Meeting of the Parliament 03 November 2016
I will try not to—don’t tempt me.
I will begin by explaining that G5 is a brand new handset that a certain mobile operator has just brought out. I think that it came out last week, so it is very topical. I thank Labour for bringing that up.
It is a great pleasure to open the debate as the Conservative spokesman for technology, connectivity and the digital economy, and as a member of the cross-party group on digital participation. I refer members to my entry in the register of interests.
I want to set out my vision on digital Scotland and to demonstrate the importance of universal digital participation to Scotland realising its full potential in a digital world. Here in this chamber, we often debate the subject in terms of connectivity and digital infrastructure and we look at targets and percentages, but when considering digital participation, it is important to look behind the numbers.
Let me expand on that. I am sure that every member receives many letters and emails from constituents who struggle to access high-speed internet; indeed, we sometimes hear from constituents who struggle to access any-speed internet. That is the case not just in rural areas but in our towns and cities. I think that we will hear many examples of that during the debate. My tuppenceworth on the issue relates to someone who lives just a few miles from the Parliament but who cannot access high-speed internet because he lives on the wrong side of the street. Where I live in North Ayrshire, as I mentioned in my maiden speech to Parliament, I still achieve a speed of 1.5 megabits per second, which is a speed of years ago.
It is important to acknowledge what the Royal Society of Edinburgh pointed out in its 2014 report on digital participation. It said that, although investment has been forthcoming and welcome, and numerical targets are all well and good, such targets
“leave the door open for existing inequalities to go unaddressed.”
Those inequalities include a lack of affordable internet, a lack of devices to make use of it and a lack of basic digital skills to use either of those tools.

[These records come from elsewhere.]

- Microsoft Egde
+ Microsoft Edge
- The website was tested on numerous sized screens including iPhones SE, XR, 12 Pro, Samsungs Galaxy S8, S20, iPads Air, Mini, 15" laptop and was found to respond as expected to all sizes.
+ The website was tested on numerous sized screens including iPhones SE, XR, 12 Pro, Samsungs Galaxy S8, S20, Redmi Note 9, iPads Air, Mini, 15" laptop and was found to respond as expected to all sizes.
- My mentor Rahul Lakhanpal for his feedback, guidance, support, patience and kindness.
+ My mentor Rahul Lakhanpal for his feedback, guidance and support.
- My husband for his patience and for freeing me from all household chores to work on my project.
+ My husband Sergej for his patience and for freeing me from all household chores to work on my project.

For those on low incomes, for example, buying a tablet or paying a high monthly fee for broadband is not always an option. Therefore, their digital participation is already restricted, regardless of whether broadband is available in their area. If someone lives in a city but has no 4G coverage in their area, their digital participation is restricted. The future digital participation of children who attend a school that does not have a computing teacher is already restricted. Those restrictions create inequality and hold people back from what the great online has to offer—namely, making day-to-day living cheaper, faster and easier.

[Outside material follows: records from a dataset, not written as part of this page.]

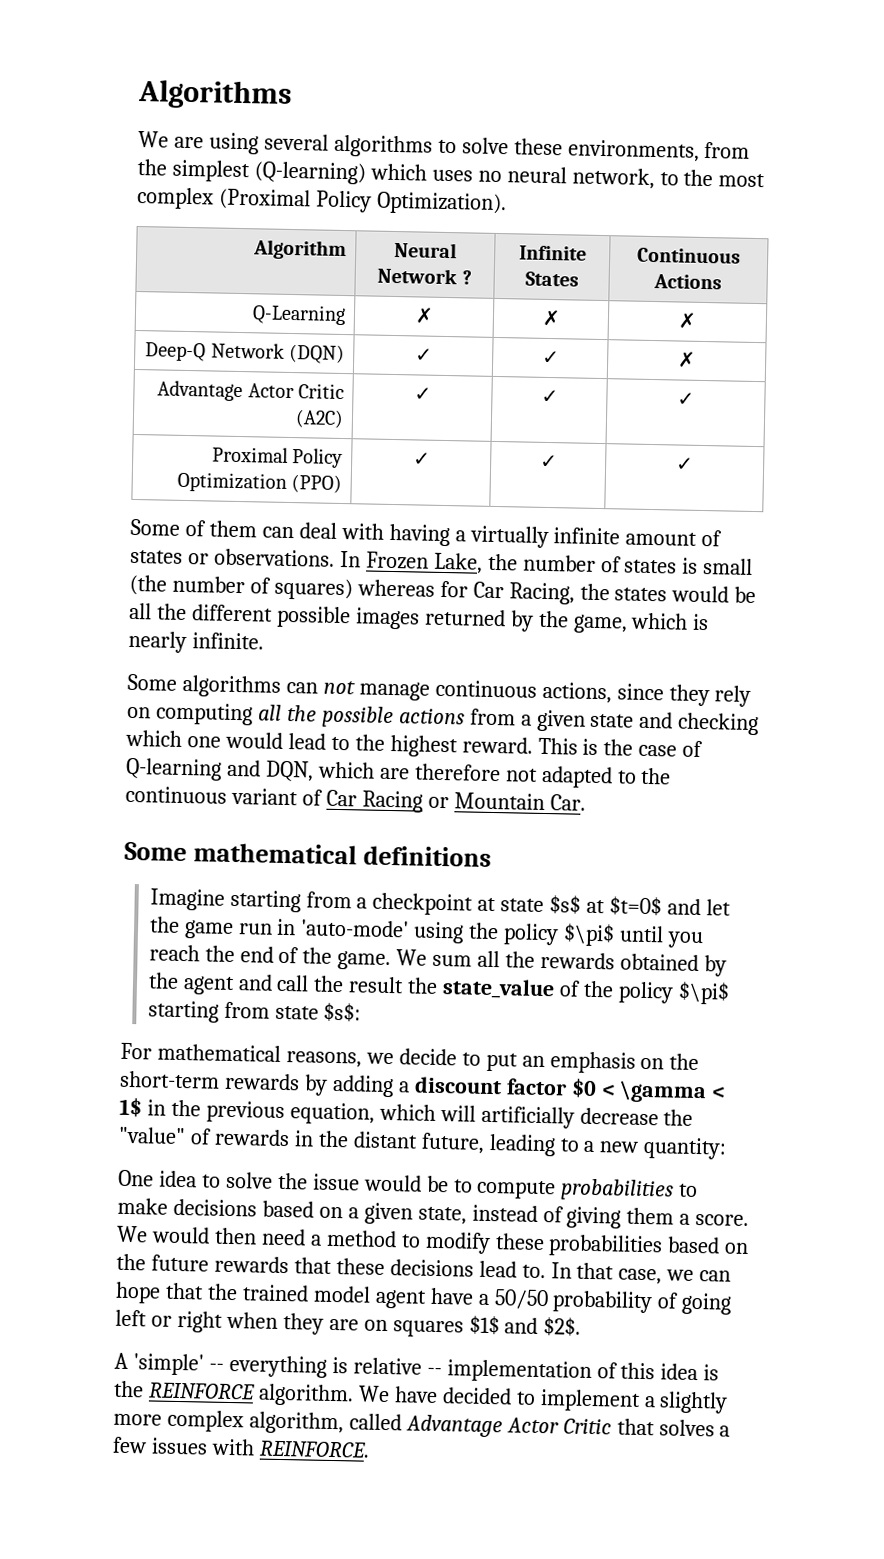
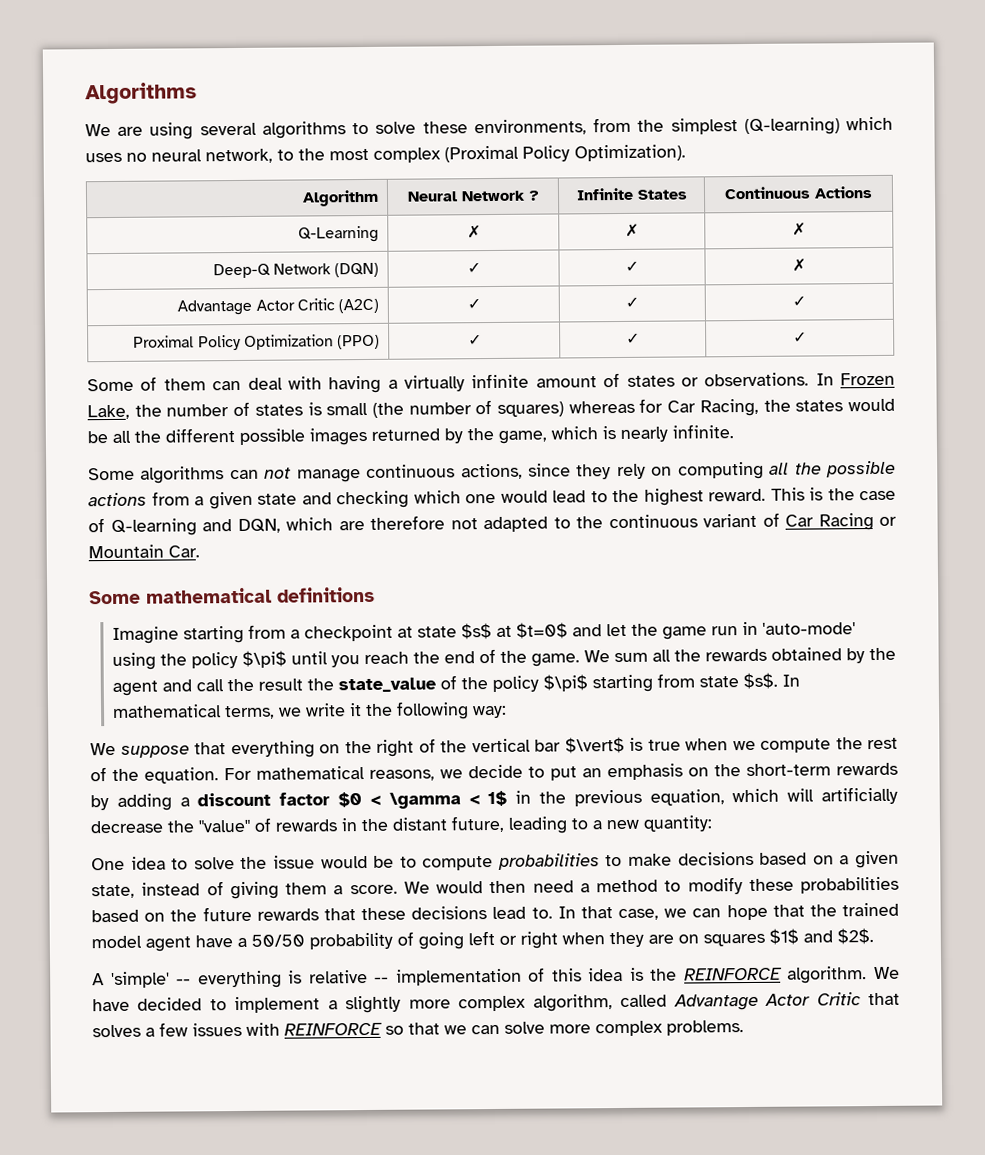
- We sum all the rewards obtained by the agent and call the result the state_value of the policy $\pi$ starting from state $s$:
- For mathematical reasons, we decide to put an emphasis on the short-term rewards by adding a discount factor $0 < \gamma < 1$ in the previous equation, which will artificially decrease the "value" of rewards in the distant future, leading to a new quantity:
+ We sum all the rewards obtained by the agent and call the result the state_value of the policy $\pi$ starting from state $s$. In mathematical terms, we write it the following way:
+ We suppose that everything on the right of the vertical bar $\vert$ is true when we compute the rest of the equation. For mathematical reasons, we decide to put an emphasis on the short-term rewards by adding a discount factor $0 < \gamma < 1$ in the previous equation, which will artificially decrease the "value" of rewards in the distant future, leading to a new quantity:
- We have decided to implement a slightly more complex algorithm, called Advantage Actor Critic that solves a few issues with REINFORCE.
+ We have decided to implement a slightly more complex algorithm, called Advantage Actor Critic that solves a few issues with REINFORCE so that we can solve more complex problems.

I will consider one example of that: healthcare, where those inequalities are most prevalent in Scotland. In one community, we might be able to make a general practitioner appointment, see our medical records or order repeat prescriptions online. If we drive a few miles down the road, the story is quite different—it is a phone call, a two-week wait and a piece of paper. However, in a small country such as Belgium, people can use the same identification to access their healthcare as they can to download documents from their town hall.
While other countries are investing in e-health, in Scotland a person’s postcode determines whether they get their prescription by post or email. I have seen how proper digital back offices work in other countries, where substantial investment in digitised records, single logins and user-friendly websites and apps lets the public access public services cheaply, more quickly and more easily.
NHS Education for Scotland’s director of digital transformation, Christopher Wroath, pointed out only last month that health services also face challenges that are, in part, down to the lack of information and communication technology skills in the healthcare systems. In Scotland, three quarters of firms say that digital technologies are essential or important for their plans for growth, but 30 per cent of the Scottish population lacks basic digital skills. It is up to the public and private sectors to use digital innovation not only to connect every citizen to the services that they need but to promote businesses that contribute to our country’s social and environmental wellbeing.